___ Extracted data ___
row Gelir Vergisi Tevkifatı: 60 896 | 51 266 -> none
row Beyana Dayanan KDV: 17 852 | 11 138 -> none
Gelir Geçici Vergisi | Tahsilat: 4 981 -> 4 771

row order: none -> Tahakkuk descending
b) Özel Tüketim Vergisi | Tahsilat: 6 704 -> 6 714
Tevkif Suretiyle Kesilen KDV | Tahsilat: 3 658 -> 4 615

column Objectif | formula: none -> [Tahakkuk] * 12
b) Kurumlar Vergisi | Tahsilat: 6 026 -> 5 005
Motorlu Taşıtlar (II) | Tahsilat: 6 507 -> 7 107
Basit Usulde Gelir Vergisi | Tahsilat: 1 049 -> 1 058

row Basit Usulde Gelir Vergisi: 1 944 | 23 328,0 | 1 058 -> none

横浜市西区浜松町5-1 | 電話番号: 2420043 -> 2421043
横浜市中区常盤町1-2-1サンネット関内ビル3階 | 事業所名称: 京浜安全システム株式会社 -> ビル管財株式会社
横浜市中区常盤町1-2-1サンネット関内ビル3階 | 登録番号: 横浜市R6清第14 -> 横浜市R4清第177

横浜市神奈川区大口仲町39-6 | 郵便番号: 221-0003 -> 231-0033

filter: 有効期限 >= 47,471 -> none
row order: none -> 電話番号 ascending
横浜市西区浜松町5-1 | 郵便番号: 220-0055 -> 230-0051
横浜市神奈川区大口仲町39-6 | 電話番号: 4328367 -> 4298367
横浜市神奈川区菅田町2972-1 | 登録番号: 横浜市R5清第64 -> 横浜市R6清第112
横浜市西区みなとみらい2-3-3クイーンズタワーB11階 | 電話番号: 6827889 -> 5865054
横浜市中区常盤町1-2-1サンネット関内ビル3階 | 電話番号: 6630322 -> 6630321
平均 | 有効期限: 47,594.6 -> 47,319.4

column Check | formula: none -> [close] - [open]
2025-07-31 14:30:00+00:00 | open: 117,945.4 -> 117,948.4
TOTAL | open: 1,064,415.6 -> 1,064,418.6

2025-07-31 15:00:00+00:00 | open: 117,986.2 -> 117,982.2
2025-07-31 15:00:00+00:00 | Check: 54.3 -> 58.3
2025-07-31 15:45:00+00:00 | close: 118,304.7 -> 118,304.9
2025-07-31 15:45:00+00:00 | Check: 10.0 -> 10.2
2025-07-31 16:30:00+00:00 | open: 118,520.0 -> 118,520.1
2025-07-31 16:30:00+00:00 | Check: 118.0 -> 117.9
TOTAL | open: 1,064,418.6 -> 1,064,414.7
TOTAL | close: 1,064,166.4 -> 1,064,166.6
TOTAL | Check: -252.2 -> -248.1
___
— Task description —
When a line among the entries above contains "formula", copy it.

— Solution to this problem —
column Objectif | formula: none -> [Tahakkuk] * 12
column Check | formula: none -> [close] - [open]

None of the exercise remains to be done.